La mossa era prevedibile e doverosa. Costituisce anche una risposta indiretta all’attacco uguale e contrario delle regioni che hanno a loro volta impugnato la legge “sviluppo”, con l’argomento di essere state estromesse di fatto dal processo di valutazione e autorizzazione degli investimenti nucleari. Scajola ha fatto bene a replicare duramente, e con le stesse armi, ai governatori che hanno voluto, per primi, interpretare col massimo grado di politicizzazione la questione dell’atomo. Sarebbe auspicabile che, ora che i contendenti si sono mostrati i denti vicendevolmente, procedessero al disarmo. Portare una scelta politica (il ritorno all’atomo) e regolatoria (il modo in cui ciò dovrà avvenire) nelle aule giudiziarie è il modo migliore per affossare le speranze di quanti ritengono che il nucleare debba essere un’opzione a disposizione delle imprese. Si dirà: è proprio questo che le regioni antinucleari vogliono (o dicono di volere, nel caso l’attacco sia puramente strumentale – come in Liguria, regione che non potrà mai ospitare impianti per ragioni morfologiche e che dal disegno scajoliano ha solo da guadagnare, visto il ruolo che nella prospettiva del ministro gioca la genovese Ansaldo).

La domanda che i governatori dovrebbero farsi, e tutti quanti dovremmo farci, è: a che costo?
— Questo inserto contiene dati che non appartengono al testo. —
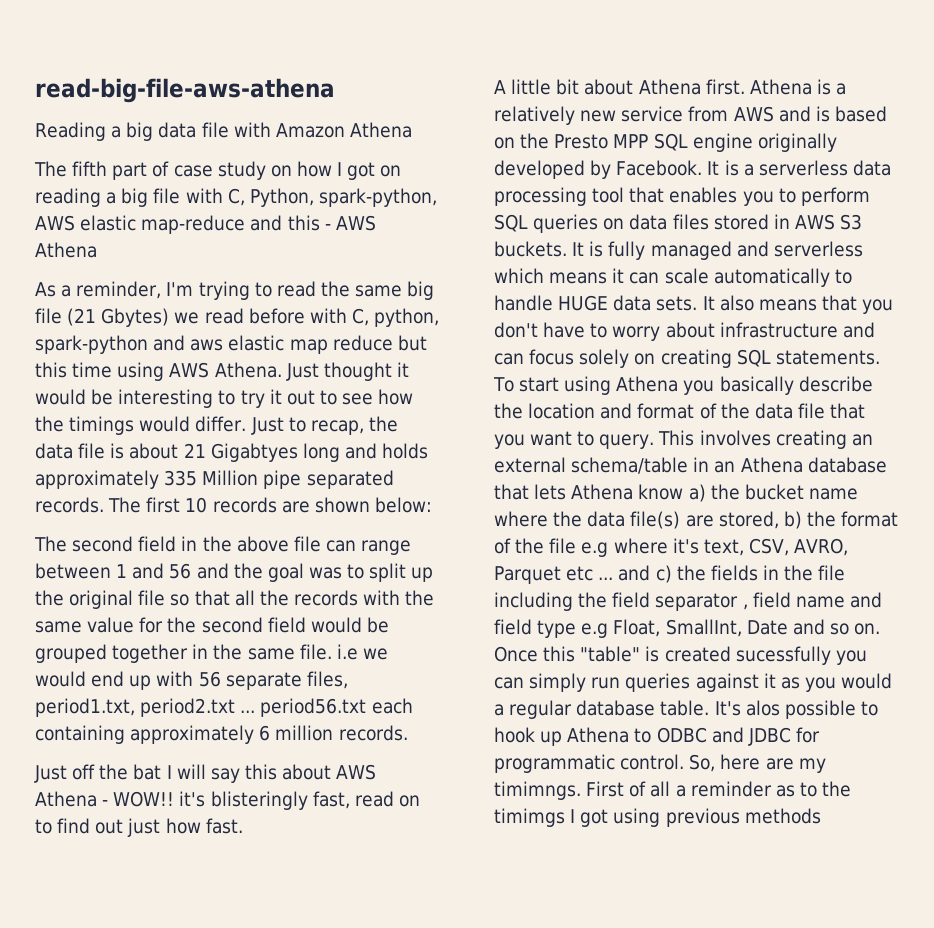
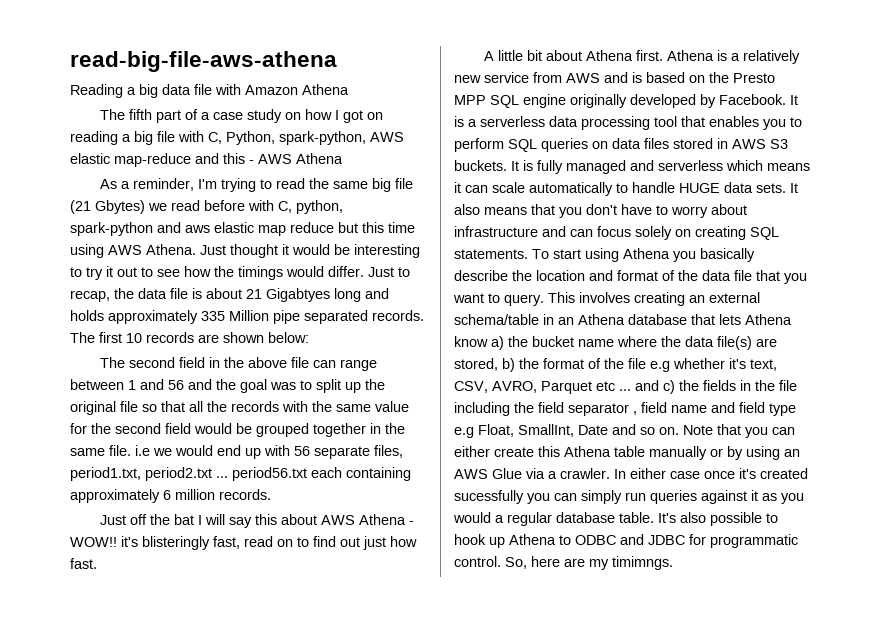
- The fifth part of case study on how I got on reading a big file with C, Python, spark-python, AWS elastic map-reduce and this - AWS Athena
+ The fifth part of a case study on how I got on reading a big file with C, Python, spark-python, AWS elastic map-reduce and this - AWS Athena
- This involves creating an external schema/table in an Athena database that lets Athena know a) the bucket name where the data file(s) are stored, b) the format of the file e.g where it's text, CSV, AVRO, Parquet etc ... and c) the fields in the file including the field separator , field name and field type e.g Float, SmallInt, Date and so on.
+ This involves creating an external schema/table in an Athena database that lets Athena know a) the bucket name where the data file(s) are stored, b) the format of the file e.g whether it's text, CSV, AVRO, Parquet etc ... and c) the fields in the file including the field separator , field name and field type e.g Float, SmallInt, Date and so on.
- Once this "table" is created sucessfully you can simply run queries against it as you would a regular database table.
+ Note that you can either create this Athena table manually or by using an AWS Glue via a crawler. In either case once it's created sucessfully you can simply run queries against it as you would a regular database table.
- It's alos possible to hook up Athena to ODBC and JDBC for programmatic control.
+ It's also possible to hook up Athena to ODBC and JDBC for programmatic control.
- First of all a reminder as to the timimgs I got using previous methods

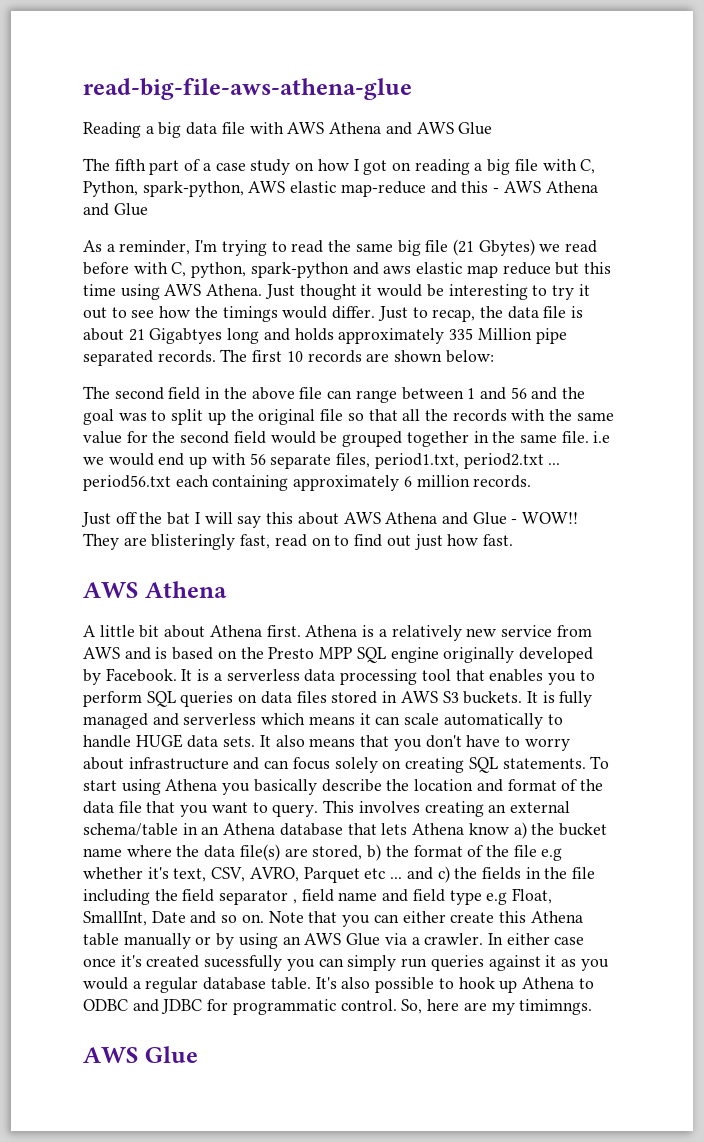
- read-big-file-aws-athena
+ read-big-file-aws-athena-glue
- Reading a big data file with Amazon Athena
+ Reading a big data file with AWS Athena and AWS Glue
- The fifth part of a case study on how I got on reading a big file with C, Python, spark-python, AWS elastic map-reduce and this - AWS Athena
+ The fifth part of a case study on how I got on reading a big file with C, Python, spark-python, AWS elastic map-reduce and this - AWS Athena and Glue
- Just off the bat I will say this about AWS Athena - WOW!! it's blisteringly fast, read on to find out just how fast.
+ Just off the bat I will say this about AWS Athena and Glue - WOW!! They are blisteringly fast, read on to find out just how fast.
+ AWS Athena
  So, here are my timimngs.
+ AWS Glue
Se il ricorso delle regioni avesse successo, gli investitori (non solo quelli attivi nell’atomo, beninteso) riceverebbero l’ennesimo segnale di un paese che procede a zig zag, incapace di prendere decisioni e quindi sempre pronto a delegarle ad altri (l’Europa) o a strutture tecnocratiche e politicamente irresponsabili (la giustizia, la burocrazia). Come risultato, gli investimenti in tutti i settori ne soffrirebbero, l’attrattività della nostra economia ne soffrirebbe, e in ultima analisi le nostre prospettiva di crescita e, nel breve, di uscita dalla crisi.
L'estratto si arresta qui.